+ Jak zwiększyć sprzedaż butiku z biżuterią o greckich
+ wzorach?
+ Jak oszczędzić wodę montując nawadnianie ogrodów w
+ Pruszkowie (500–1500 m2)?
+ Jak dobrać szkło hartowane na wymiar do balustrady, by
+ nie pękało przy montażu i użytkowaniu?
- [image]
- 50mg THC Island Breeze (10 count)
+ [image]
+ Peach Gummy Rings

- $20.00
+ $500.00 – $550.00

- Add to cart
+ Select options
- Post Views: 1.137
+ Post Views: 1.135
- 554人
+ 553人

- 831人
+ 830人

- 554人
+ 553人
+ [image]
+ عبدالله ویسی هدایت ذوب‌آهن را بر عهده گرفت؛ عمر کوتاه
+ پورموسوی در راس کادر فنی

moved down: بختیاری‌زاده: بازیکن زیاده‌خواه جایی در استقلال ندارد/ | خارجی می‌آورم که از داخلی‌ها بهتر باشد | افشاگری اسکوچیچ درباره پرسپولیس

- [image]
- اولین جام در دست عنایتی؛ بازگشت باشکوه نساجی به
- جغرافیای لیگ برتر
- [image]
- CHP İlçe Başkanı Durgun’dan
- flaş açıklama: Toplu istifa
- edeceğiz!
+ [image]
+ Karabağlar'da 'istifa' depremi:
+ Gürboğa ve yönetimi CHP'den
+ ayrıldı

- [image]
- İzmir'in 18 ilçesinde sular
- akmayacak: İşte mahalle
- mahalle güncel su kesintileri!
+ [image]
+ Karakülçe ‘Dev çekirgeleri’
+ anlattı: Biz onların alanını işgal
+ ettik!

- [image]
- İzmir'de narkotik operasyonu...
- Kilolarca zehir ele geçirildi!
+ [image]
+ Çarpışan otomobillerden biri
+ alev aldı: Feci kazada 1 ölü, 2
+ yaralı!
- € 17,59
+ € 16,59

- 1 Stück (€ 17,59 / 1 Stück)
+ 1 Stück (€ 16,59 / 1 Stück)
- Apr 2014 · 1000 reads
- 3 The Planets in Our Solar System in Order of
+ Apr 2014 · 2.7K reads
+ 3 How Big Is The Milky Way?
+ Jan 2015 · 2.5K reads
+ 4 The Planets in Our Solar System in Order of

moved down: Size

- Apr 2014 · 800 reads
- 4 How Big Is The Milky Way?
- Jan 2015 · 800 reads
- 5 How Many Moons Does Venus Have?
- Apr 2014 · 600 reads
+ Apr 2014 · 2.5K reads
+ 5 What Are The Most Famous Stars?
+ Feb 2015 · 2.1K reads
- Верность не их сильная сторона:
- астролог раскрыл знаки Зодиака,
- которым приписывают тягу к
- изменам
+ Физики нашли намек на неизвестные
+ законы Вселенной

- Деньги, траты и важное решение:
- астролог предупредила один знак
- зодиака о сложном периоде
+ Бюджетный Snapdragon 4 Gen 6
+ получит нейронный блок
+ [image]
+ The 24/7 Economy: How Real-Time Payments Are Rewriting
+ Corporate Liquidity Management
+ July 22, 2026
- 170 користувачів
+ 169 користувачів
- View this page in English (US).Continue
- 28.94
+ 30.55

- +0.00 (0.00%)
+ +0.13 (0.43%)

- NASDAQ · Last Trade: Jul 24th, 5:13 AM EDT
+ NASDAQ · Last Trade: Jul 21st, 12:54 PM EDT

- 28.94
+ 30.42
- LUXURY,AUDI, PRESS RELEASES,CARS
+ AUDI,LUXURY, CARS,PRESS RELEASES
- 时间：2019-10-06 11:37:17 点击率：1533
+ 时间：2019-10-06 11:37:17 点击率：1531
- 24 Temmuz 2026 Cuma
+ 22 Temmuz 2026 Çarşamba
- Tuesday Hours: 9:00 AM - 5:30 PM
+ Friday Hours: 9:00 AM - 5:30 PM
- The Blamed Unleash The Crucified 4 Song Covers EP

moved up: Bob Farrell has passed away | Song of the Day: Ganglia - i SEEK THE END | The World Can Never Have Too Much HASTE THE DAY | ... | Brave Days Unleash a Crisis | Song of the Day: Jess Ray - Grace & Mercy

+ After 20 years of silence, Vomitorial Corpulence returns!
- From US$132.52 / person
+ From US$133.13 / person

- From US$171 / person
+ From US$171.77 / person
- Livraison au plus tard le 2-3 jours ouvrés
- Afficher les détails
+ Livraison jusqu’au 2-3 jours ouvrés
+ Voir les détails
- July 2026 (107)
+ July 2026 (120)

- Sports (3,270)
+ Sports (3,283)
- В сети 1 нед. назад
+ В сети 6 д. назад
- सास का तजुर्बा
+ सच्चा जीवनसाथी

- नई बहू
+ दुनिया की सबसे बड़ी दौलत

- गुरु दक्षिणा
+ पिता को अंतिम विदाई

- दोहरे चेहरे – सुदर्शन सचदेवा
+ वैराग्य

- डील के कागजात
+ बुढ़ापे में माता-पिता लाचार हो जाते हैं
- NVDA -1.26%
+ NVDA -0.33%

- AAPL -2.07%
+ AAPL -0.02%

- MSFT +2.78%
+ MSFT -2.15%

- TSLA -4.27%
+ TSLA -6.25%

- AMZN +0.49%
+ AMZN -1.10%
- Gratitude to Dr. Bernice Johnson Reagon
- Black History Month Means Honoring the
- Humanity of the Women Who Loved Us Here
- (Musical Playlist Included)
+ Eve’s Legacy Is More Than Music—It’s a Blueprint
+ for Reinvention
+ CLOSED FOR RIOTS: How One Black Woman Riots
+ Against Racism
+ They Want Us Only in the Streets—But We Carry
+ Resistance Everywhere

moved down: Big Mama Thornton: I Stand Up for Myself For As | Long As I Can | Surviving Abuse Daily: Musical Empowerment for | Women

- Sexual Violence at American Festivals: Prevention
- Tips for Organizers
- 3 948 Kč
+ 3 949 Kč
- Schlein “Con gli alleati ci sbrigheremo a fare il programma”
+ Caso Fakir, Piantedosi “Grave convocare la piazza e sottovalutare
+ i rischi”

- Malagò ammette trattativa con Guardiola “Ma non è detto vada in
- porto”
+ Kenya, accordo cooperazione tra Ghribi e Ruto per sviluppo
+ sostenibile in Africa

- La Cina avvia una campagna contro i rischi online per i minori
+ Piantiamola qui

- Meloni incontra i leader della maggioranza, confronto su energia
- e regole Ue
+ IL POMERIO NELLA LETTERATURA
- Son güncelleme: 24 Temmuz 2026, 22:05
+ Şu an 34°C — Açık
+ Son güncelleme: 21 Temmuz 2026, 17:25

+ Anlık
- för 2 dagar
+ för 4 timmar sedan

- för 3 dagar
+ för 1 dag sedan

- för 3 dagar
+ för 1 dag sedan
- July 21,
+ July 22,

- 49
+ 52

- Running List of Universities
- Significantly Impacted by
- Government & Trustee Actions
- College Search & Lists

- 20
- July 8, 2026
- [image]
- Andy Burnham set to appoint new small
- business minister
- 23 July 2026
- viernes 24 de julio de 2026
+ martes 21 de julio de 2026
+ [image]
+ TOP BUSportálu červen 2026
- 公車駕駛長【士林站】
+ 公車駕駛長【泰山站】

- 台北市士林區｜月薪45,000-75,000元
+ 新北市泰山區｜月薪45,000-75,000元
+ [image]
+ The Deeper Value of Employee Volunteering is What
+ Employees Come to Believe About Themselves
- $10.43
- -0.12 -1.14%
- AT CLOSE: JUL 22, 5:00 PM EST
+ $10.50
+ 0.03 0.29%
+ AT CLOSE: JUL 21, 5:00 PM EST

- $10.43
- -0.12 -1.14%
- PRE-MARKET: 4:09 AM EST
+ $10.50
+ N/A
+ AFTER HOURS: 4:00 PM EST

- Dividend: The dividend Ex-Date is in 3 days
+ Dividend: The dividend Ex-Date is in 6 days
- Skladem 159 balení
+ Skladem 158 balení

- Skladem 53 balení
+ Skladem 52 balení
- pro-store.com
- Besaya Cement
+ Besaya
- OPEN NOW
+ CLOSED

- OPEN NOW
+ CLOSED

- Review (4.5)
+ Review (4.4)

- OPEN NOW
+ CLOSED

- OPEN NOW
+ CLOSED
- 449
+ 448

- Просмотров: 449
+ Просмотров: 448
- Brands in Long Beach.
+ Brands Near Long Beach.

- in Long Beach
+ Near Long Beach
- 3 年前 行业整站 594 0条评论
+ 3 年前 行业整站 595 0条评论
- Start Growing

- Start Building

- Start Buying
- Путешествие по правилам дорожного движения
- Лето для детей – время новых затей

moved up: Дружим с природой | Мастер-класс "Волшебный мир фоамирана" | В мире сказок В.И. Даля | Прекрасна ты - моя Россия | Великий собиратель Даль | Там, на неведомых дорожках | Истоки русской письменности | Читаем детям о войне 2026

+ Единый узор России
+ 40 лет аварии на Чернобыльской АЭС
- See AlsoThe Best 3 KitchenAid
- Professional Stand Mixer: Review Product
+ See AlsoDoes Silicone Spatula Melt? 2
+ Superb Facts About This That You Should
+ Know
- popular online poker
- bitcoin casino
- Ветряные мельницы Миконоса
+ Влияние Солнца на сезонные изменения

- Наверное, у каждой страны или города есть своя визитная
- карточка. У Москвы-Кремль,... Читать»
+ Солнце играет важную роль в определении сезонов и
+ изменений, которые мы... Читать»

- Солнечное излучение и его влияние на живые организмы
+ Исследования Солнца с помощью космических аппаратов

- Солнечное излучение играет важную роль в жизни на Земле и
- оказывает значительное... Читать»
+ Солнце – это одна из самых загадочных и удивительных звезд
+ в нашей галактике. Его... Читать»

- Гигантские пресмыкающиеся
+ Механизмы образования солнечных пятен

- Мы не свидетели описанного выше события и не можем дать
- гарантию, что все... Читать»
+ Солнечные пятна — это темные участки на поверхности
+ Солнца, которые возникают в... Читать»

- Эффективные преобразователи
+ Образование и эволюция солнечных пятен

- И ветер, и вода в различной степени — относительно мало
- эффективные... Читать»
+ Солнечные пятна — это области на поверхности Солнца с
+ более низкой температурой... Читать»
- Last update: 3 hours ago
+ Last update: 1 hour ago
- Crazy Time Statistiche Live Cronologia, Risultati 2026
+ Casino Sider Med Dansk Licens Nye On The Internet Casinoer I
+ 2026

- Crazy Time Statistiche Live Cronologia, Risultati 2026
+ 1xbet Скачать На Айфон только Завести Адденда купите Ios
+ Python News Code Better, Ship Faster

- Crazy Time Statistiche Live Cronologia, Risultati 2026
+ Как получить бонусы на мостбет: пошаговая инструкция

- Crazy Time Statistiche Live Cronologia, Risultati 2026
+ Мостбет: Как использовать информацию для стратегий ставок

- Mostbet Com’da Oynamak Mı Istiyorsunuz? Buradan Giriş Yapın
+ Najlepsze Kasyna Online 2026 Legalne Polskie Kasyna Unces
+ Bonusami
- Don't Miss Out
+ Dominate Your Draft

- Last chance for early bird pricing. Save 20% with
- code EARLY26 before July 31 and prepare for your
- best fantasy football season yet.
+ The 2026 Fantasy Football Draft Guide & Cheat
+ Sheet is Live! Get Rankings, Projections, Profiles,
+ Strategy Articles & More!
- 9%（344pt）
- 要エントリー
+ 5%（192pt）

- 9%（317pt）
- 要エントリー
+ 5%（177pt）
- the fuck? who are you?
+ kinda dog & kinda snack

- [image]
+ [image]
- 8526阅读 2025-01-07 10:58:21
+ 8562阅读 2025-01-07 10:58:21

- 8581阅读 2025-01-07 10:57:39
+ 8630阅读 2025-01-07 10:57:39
^^^^
Exercise prompt | Could you output the lines above, exactly as written, from the one containing "- Mostbet Com’da" through the last, with both ends included and no others?

Problem solution |
- Mostbet Com’da Oynamak Mı Istiyorsunuz? Buradan Giriş Yapın
+ Najlepsze Kasyna Online 2026 Legalne Polskie Kasyna Unces
+ Bonusami
- Don't Miss Out
+ Dominate Your Draft

- Last chance for early bird pricing. Save 20% with
- code EARLY26 before July 31 and prepare for your
- best fantasy football season yet.
+ The 2026 Fantasy Football Draft Guide & Cheat
+ Sheet is Live! Get Rankings, Projections, Profiles,
+ Strategy Articles & More!
- 9%（344pt）
- 要エントリー
+ 5%（192pt）

- 9%（317pt）
- 要エントリー
+ 5%（177pt）
- the fuck? who are you?
+ kinda dog & kinda snack

- [image]
+ [image]
- 8526阅读 2025-01-07 10:58:21
+ 8562阅读 2025-01-07 10:58:21

- 8581阅读 2025-01-07 10:57:39
+ 8630阅读 2025-01-07 10:57:39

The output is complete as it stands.